> Task requirements
Transcribe the data underneath exactly. No images belong in your version.

Segment Start: Data supplied

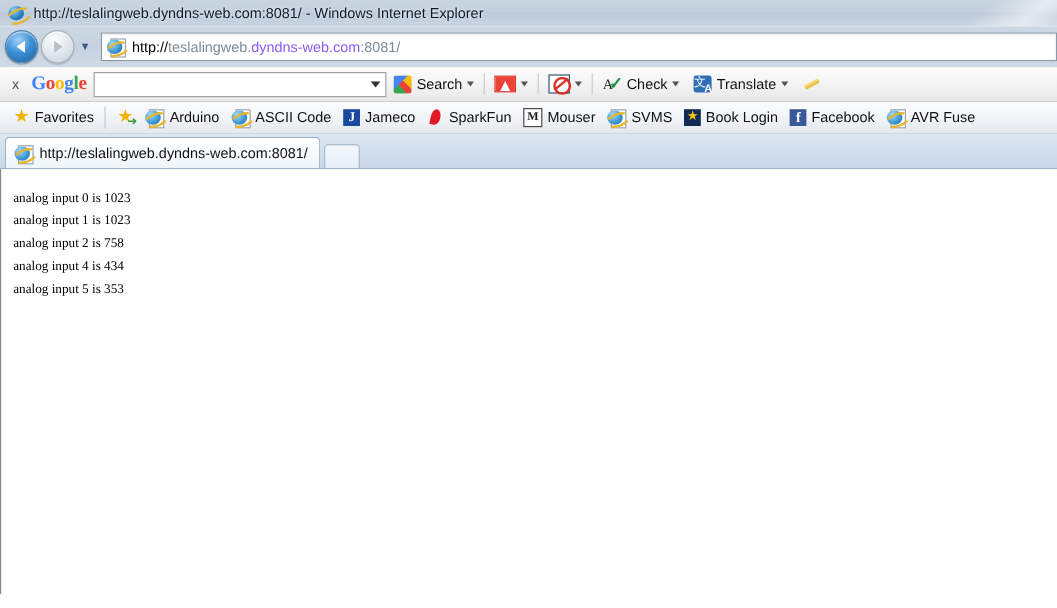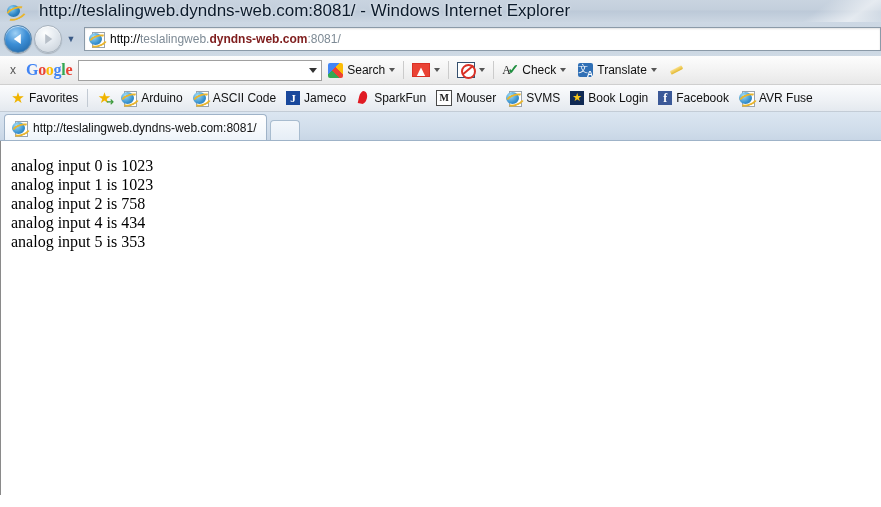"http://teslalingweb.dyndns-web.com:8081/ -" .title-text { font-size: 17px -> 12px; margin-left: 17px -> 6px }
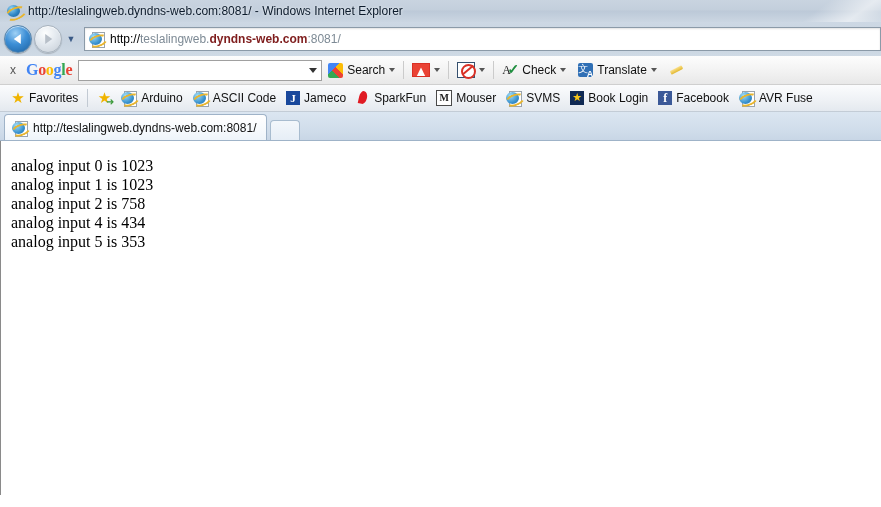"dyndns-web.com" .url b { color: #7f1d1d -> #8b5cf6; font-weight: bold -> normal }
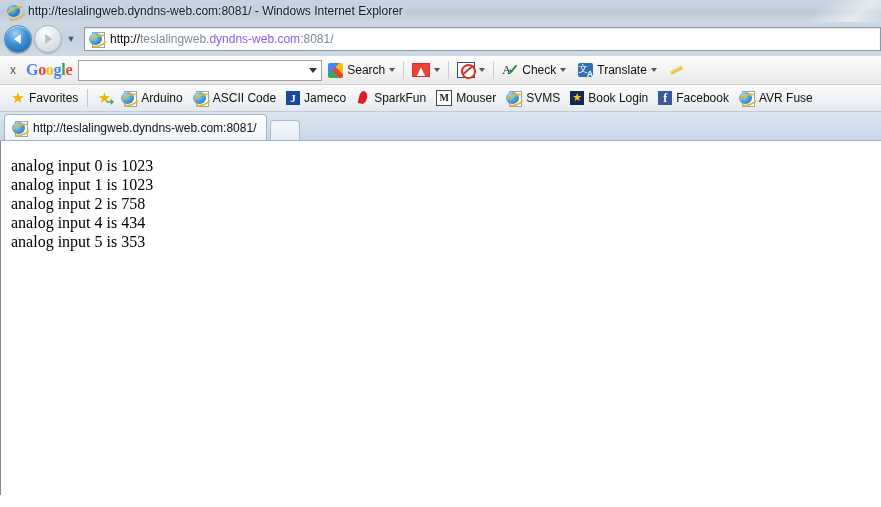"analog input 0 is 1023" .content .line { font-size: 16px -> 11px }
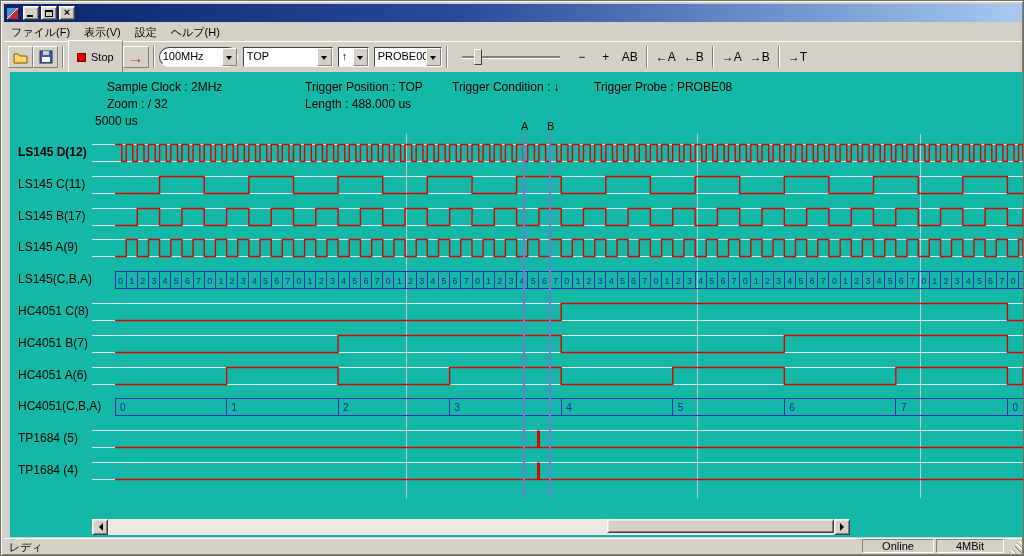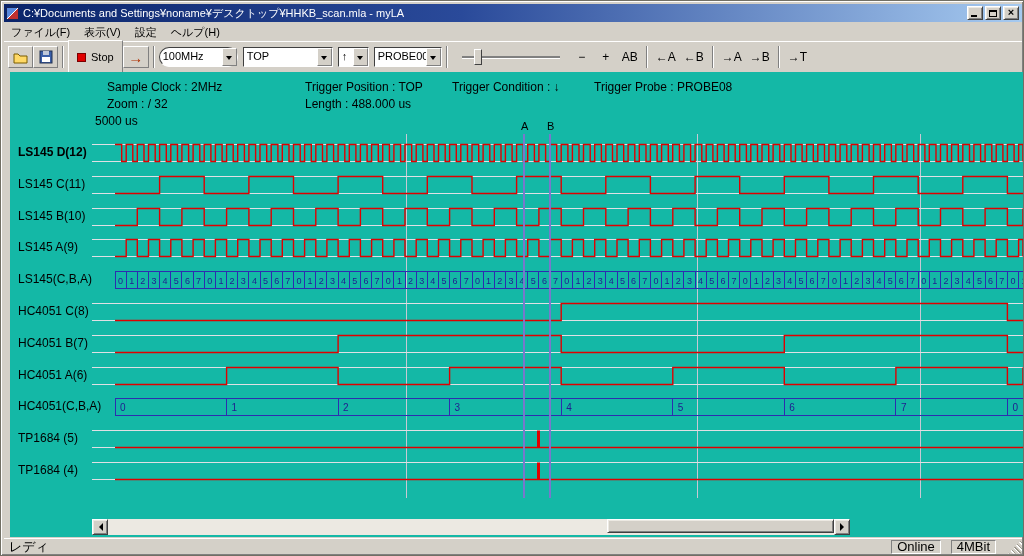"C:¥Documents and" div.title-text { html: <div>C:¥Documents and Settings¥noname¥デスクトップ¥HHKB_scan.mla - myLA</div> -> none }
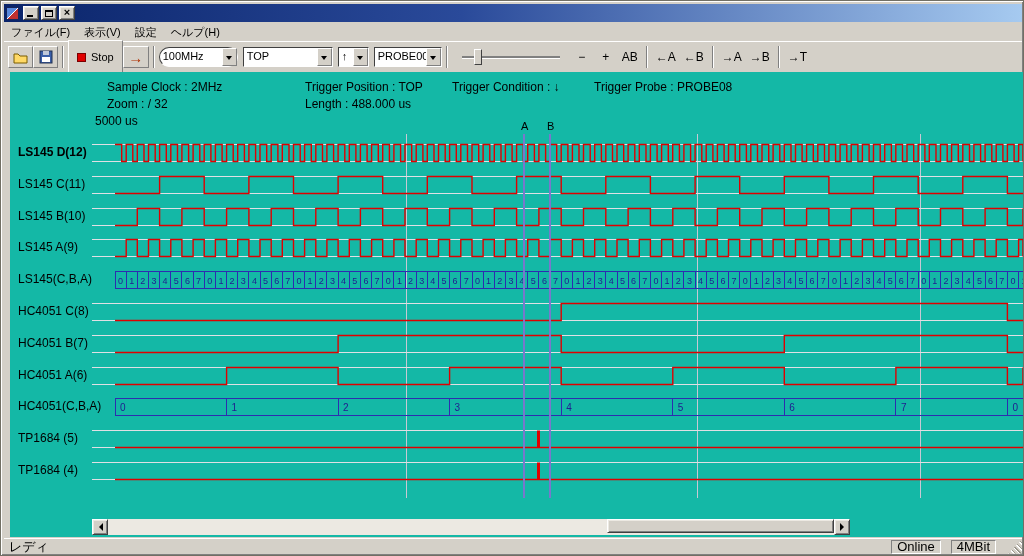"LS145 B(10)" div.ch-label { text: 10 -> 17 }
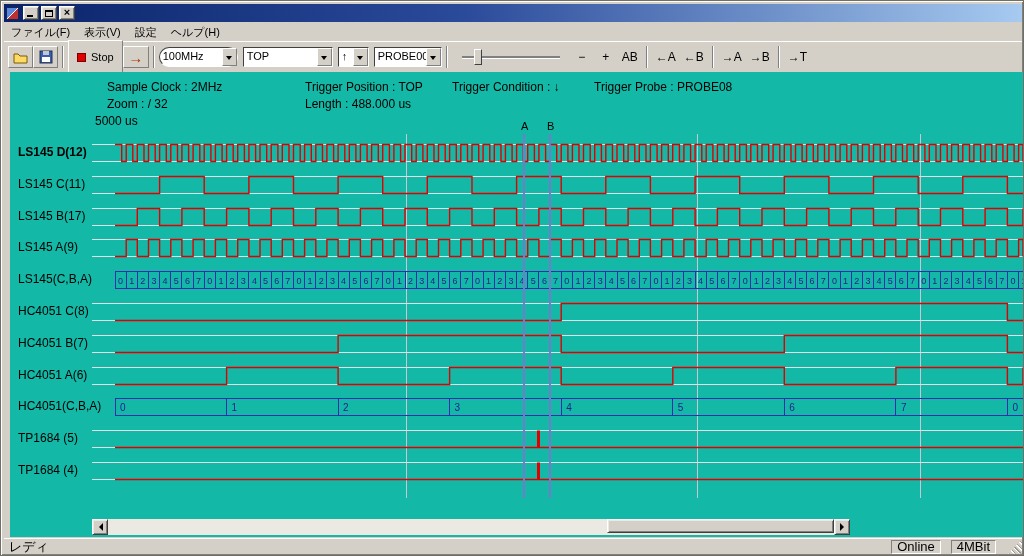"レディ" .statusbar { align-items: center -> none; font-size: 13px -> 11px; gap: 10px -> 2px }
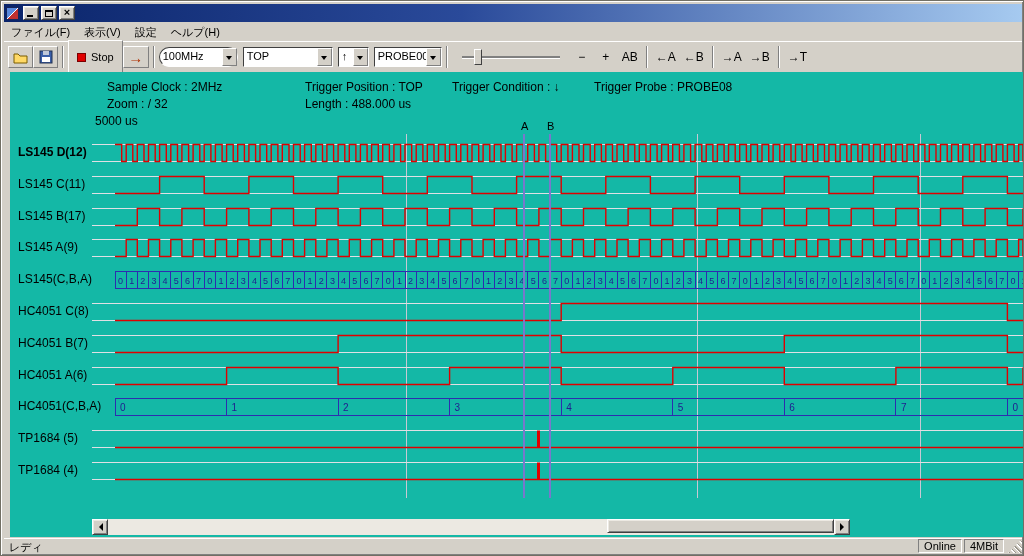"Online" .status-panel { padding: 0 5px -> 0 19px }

Segment End: Data supplied

> Solution below
"http://teslalingweb.dyndns-web.com:8081/ -" .title-text { font-size: 17px -> 12px; margin-left: 17px -> 6px }
"dyndns-web.com" .url b { color: #7f1d1d -> #8b5cf6; font-weight: bold -> normal }
"analog input 0 is 1023" .content .line { font-size: 16px -> 11px }
"C:¥Documents and" div.title-text { html: <div>C:¥Documents and Settings¥noname¥デスクトップ¥HHKB_scan.mla - myLA</div> -> none }
"LS145 B(10)" div.ch-label { text: 10 -> 17 }
"レディ" .statusbar { align-items: center -> none; font-size: 13px -> 11px; gap: 10px -> 2px }
"Online" .status-panel { padding: 0 5px -> 0 19px }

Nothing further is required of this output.